To pin a specific historical version from the API (replay / canary
without changing the active pointer), pass template_version:
{ "template": "invoice_v1", "template_version": 3, ... }
#Deactivate (archive) a template
Soft-delete. We never hard-delete — audit references survive.
- Open the template's detail page.
- Scroll to the Archive template panel at the bottom.
- Click Archive template.
The slug stops resolving on POST /api/v1/extract (callers receive
a 404). The template and all its versions stay in the database so
old audit-log rows referencing them remain resolvable.

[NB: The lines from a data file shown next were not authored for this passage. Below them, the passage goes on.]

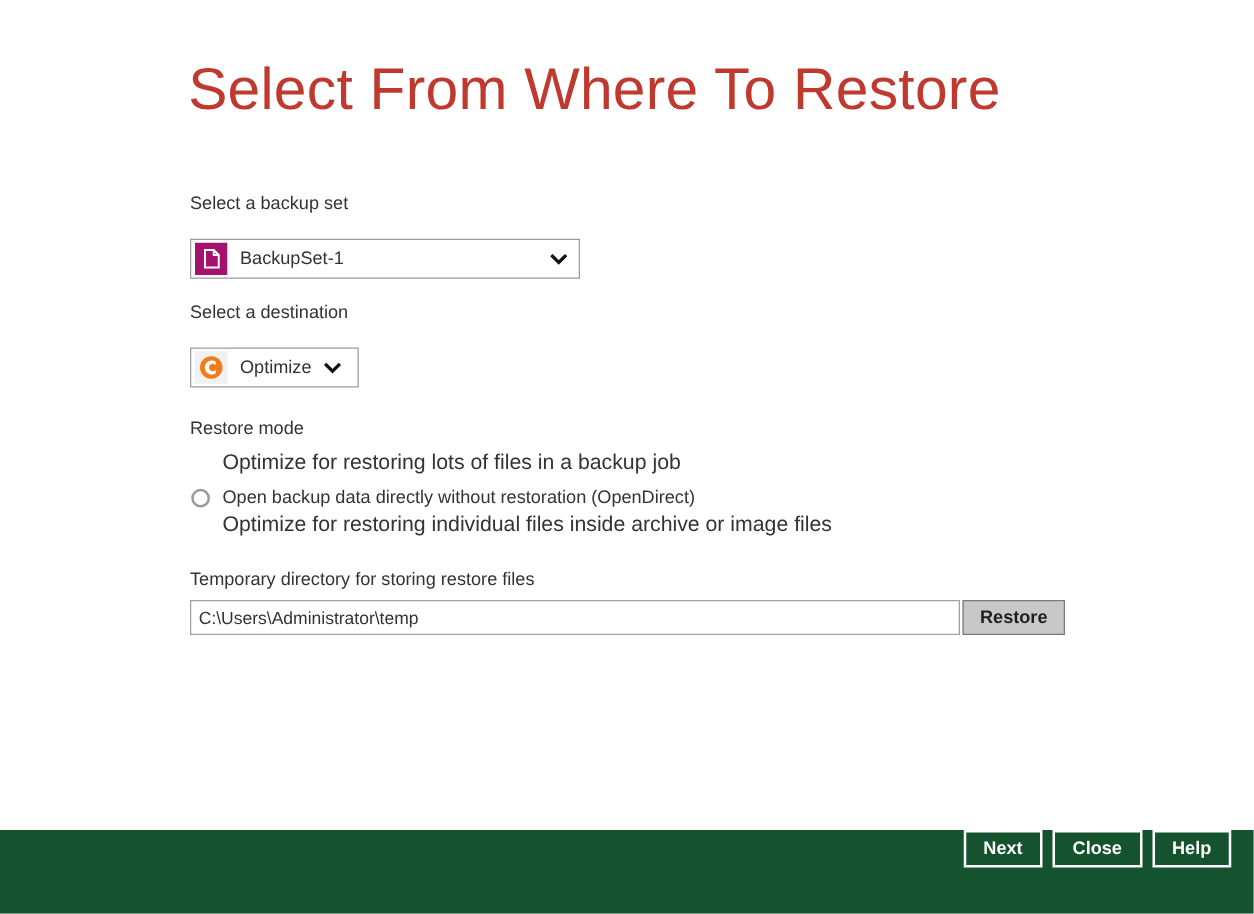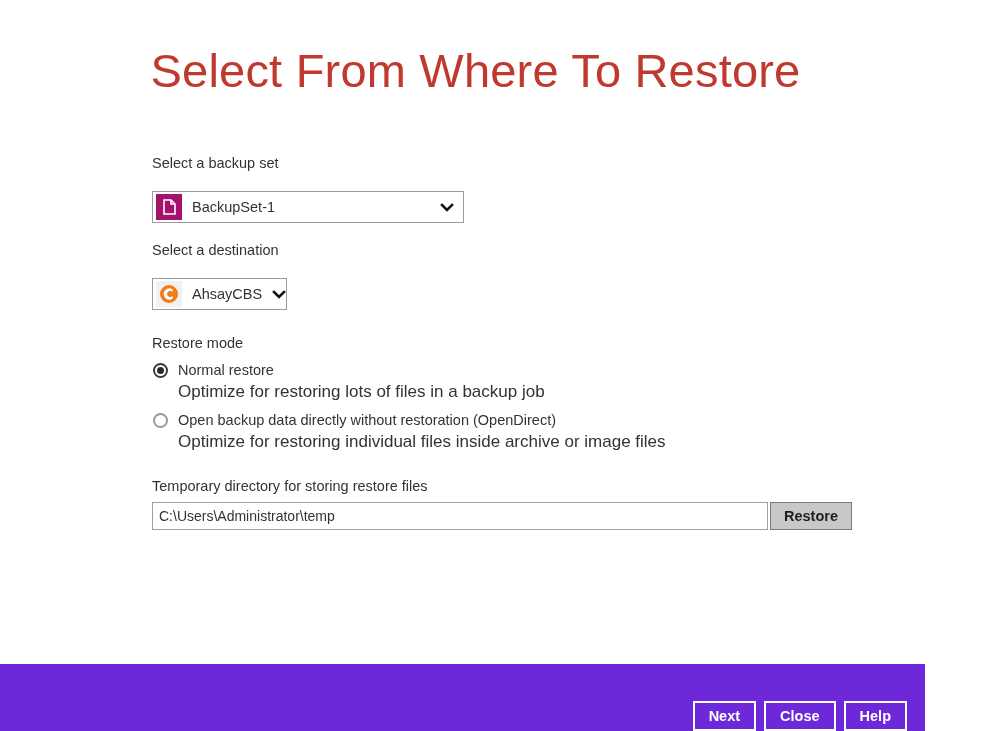--- a/index.html
+++ b/index.html
@@ -241,7 +241,7 @@
         <path d="M13.6 5.4 A5.6 5.6 0 1 0 13.6 14.6 L13.6 11.8 A3 3 0 1 1 13.6 8.2 Z" fill="#ffffff"></path>
       </svg>
     </span>
-    <span class="dd-text">AhsayCBS</span>
+    <span class="dd-text">Optimize</span>
     <span class="dd-caret">
       <svg width="14" height="14" viewBox="0 0 14 14" xmlns="http://www.w3.org/2000/svg">
         <path d="M2 5 L7 10 L12 5" fill="none" stroke="#111111" stroke-width="2.6" stroke-linecap="square"></path>

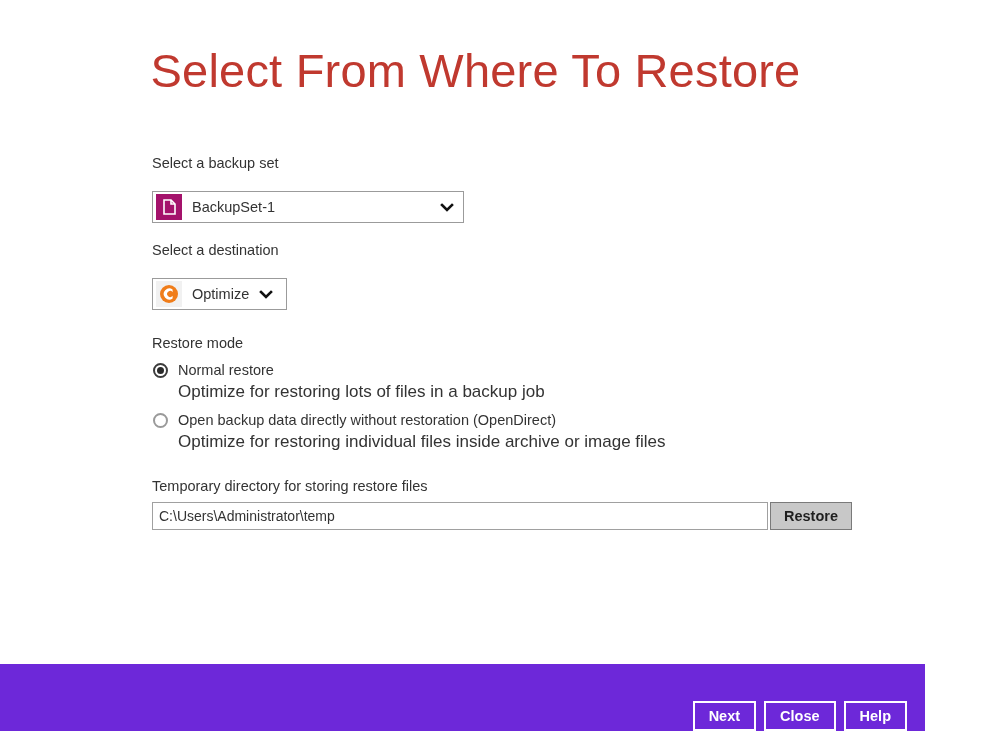--- a/index.html
+++ b/index.html
@@ -256,10 +256,6 @@
 
     <div style="height:6px"></div>
 
-    <div class="radio-row">
-      <span class="radio-mark checked"></span>
-      <span class="radio-label">Normal restore</span>
-    </div>
     <div class="radio-desc">Optimize for restoring lots of files in a backup job</div>
 
     <div style="height:6px"></div>

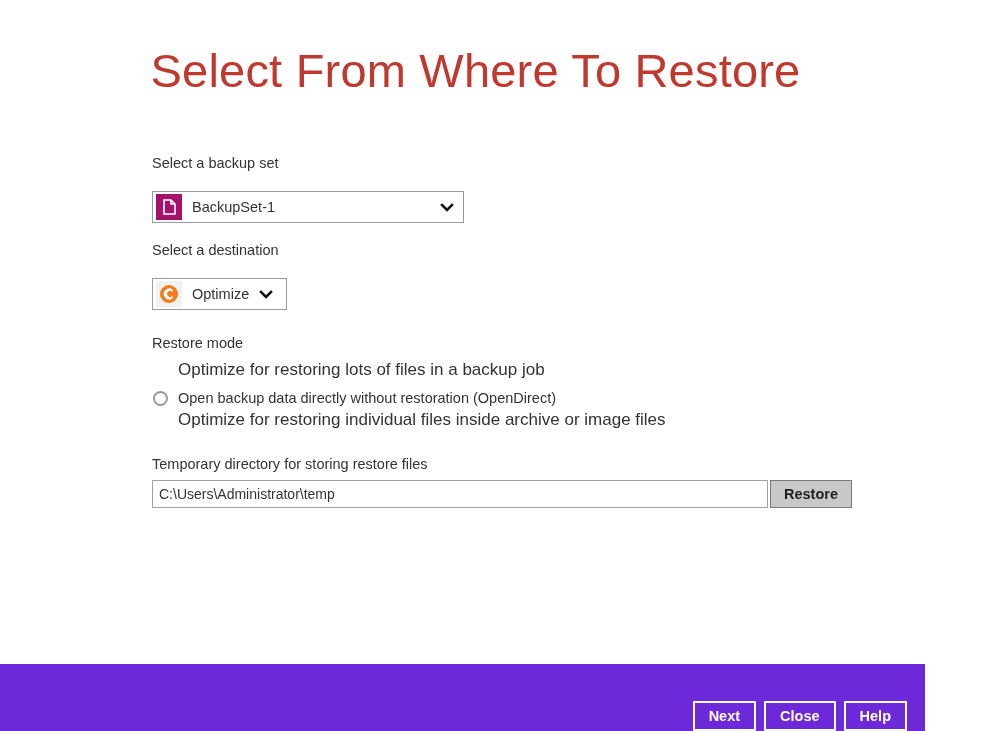--- a/index.html
+++ b/index.html
@@ -179,11 +179,11 @@
     position: absolute;
     left: 0;
     bottom: 0;
-    width: 925px;
+    width: 1003px;
     height: 67px;
-    background: #6d28d9;
-    display: flex;
-    align-items: flex-end;
+    background: #14532d;
+    display: flex;
+    align-items: flex-start;
     justify-content: flex-end;
   }
   .footer-btn {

To bring an archived template back, toggle Show archived templates on the list page; the row is still there with its full history.
#What gets audited
Every privileged action emits an admin.audit event with the
actor's WorkOS subject, role, and tenant:
| Action | When |
|---|---|
extract_template.create | New template created (any tab) |
extract_template.create_version | New version appended |
extract_template.publish | Published a version (active swap) |
extract_template.schema_inferred | "From sample" generation run |
extract_template.deactivate | Template archived |
The schema-inference event captures the input kind (text /
image / pdf_text_layer / pdf_rasterised), pages processed,
and which model proposed the schema — so AI-assisted authoring
shows up in your compliance audit alongside the human edits.
#Routing & costs
The schema-inference path uses your tenant's extract LLM
routing row (under Engine settings → Model routing). Same
provider, same BYOK key, same residency as the production
/api/v1/extract flow — schemas are proposed by the model you
already trust to do the extraction.
One inference = one LLM call. Sample documents over the 10-page PDF cap surface a 413 the same way the production extract does; use a smaller representative sample.